## Work instruction
You are asked to filter the data below and copy every line holding "window".

Version difference data
▼
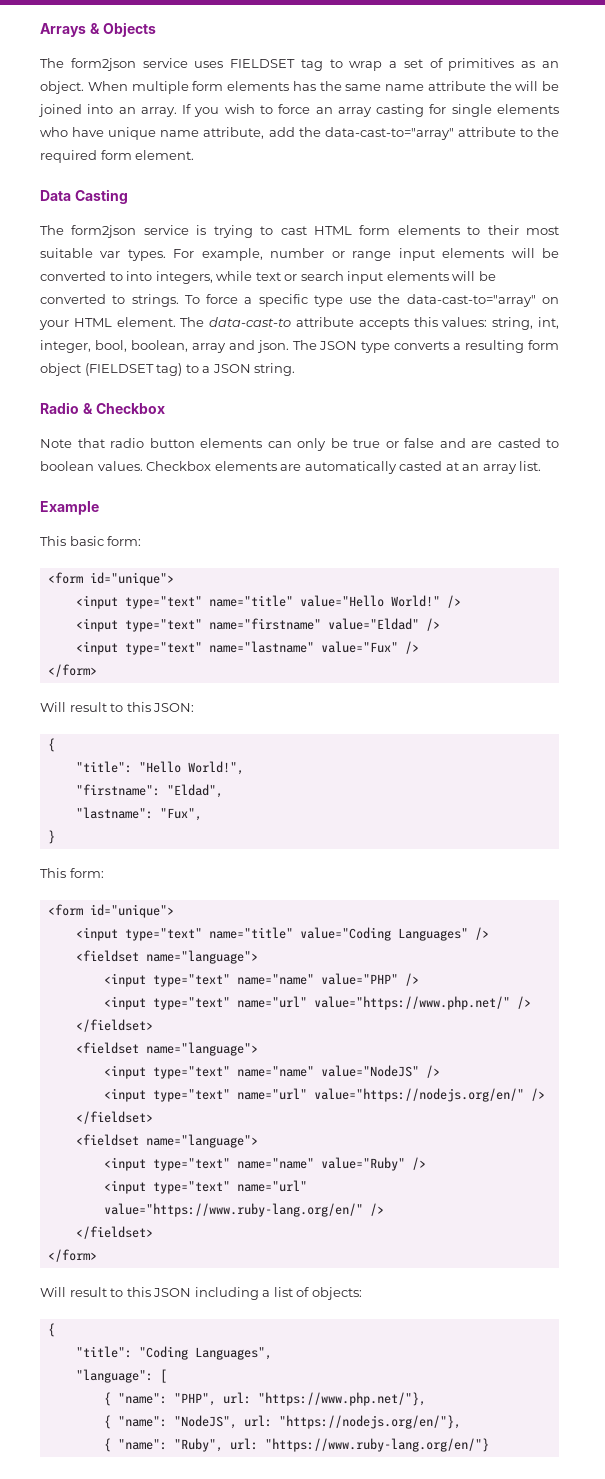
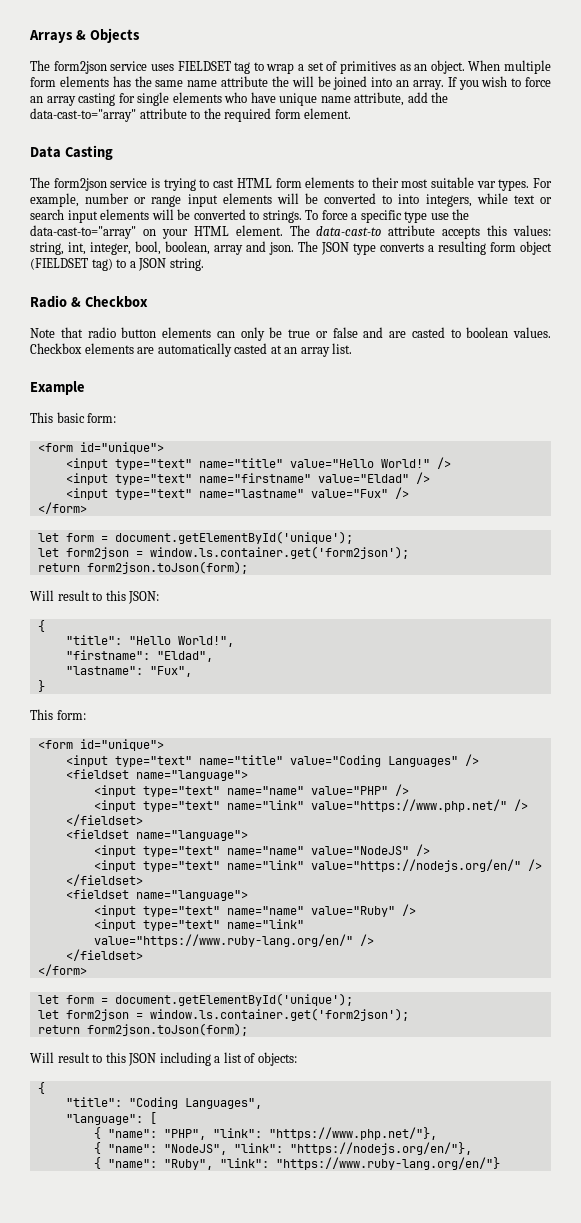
(97, 670) none -> [37,531,353,544] [37,546,409,559] [37,561,248,574] // let form = document.getElementById('unique'); // let form2json = window.ls.container.get('form2json'); // return form2json.toJson(form);
[236,996,307,1008] name="url" -> [226,800,304,810] name="link"
[236,1088,307,1100] name="url" -> [226,860,304,870] name="link"
[236,1180,307,1192] name="url" -> [226,919,304,929] name="link"
(97, 1255) none -> [37,993,353,1006] [37,1008,409,1021] [37,1023,248,1036] // let form = document.getElementById('unique'); // let form2json = window.ls.container.get('form2json'); // return form2json.toJson(form);
[222,1392,251,1404] url: -> [212,1128,262,1138] "link":
[243,1415,272,1427] url: -> [233,1143,283,1153] "link":
[229,1438,258,1450] url: -> [219,1158,269,1168] "link":

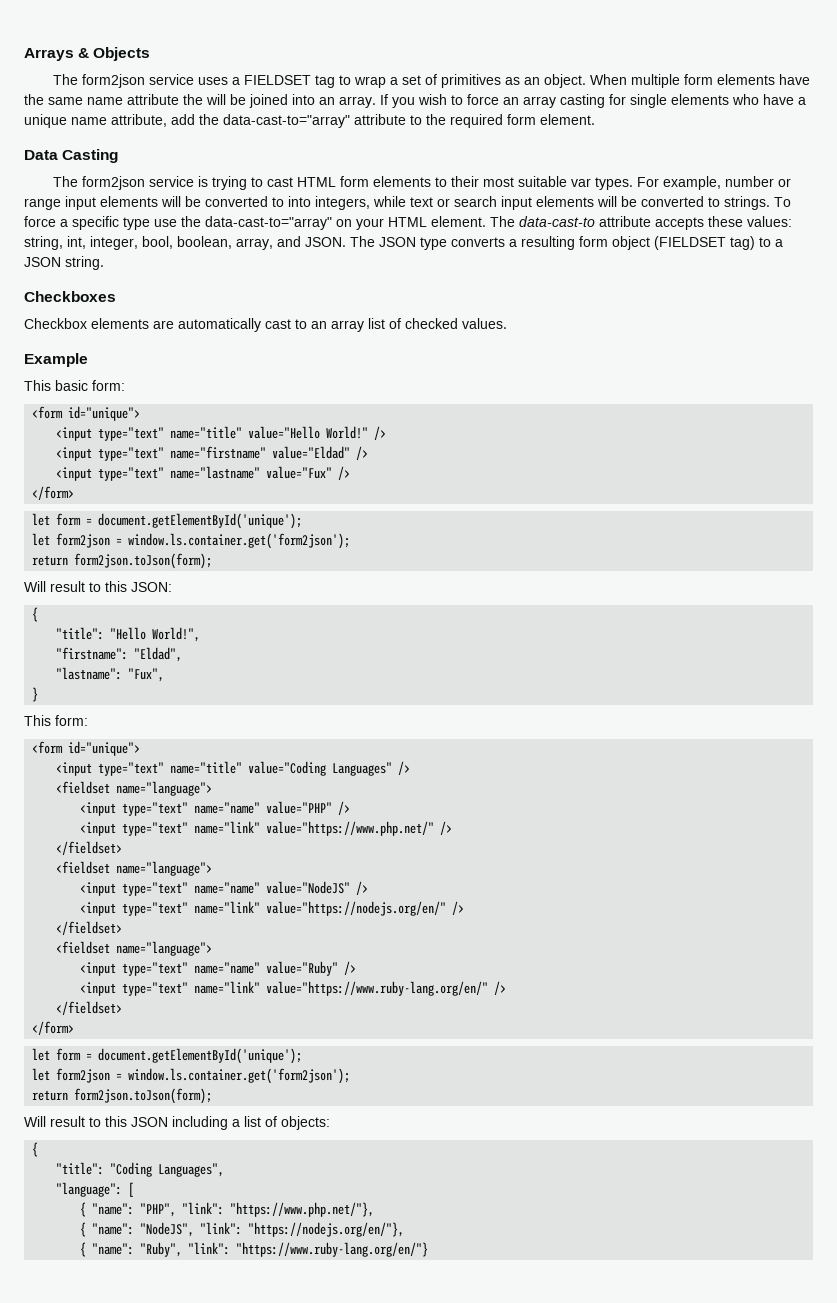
(174, 67) none -> [231,77,240,85] a
[112,76,131,87] has -> [778,74,810,85] have
(276, 97) none -> [798,97,806,105] a
[487,225,508,236] this -> [708,216,743,227] these
[214,241,294,255] array and json. -> [236,236,346,250] array, and JSON.
[30,295,148,308] [30,327,551,341] [30,343,353,357] Radio & Checkbox // Note that radio button elements can only be true or false and are casted to boolean values. Checkbox elements are automatically casted at an array list. -> [24,291,116,302] [24,318,507,332] Checkboxes // Checkbox elements are automatically cast to an array list of checked values.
▲
## Output for this exercise
(97, 670) none -> [37,531,353,544] [37,546,409,559] [37,561,248,574] // let form = document.getElementById('unique'); // let form2json = window.ls.container.get('form2json'); // return form2json.toJson(form);
(97, 1255) none -> [37,993,353,1006] [37,1008,409,1021] [37,1023,248,1036] // let form = document.getElementById('unique'); // let form2json = window.ls.container.get('form2json'); // return form2json.toJson(form);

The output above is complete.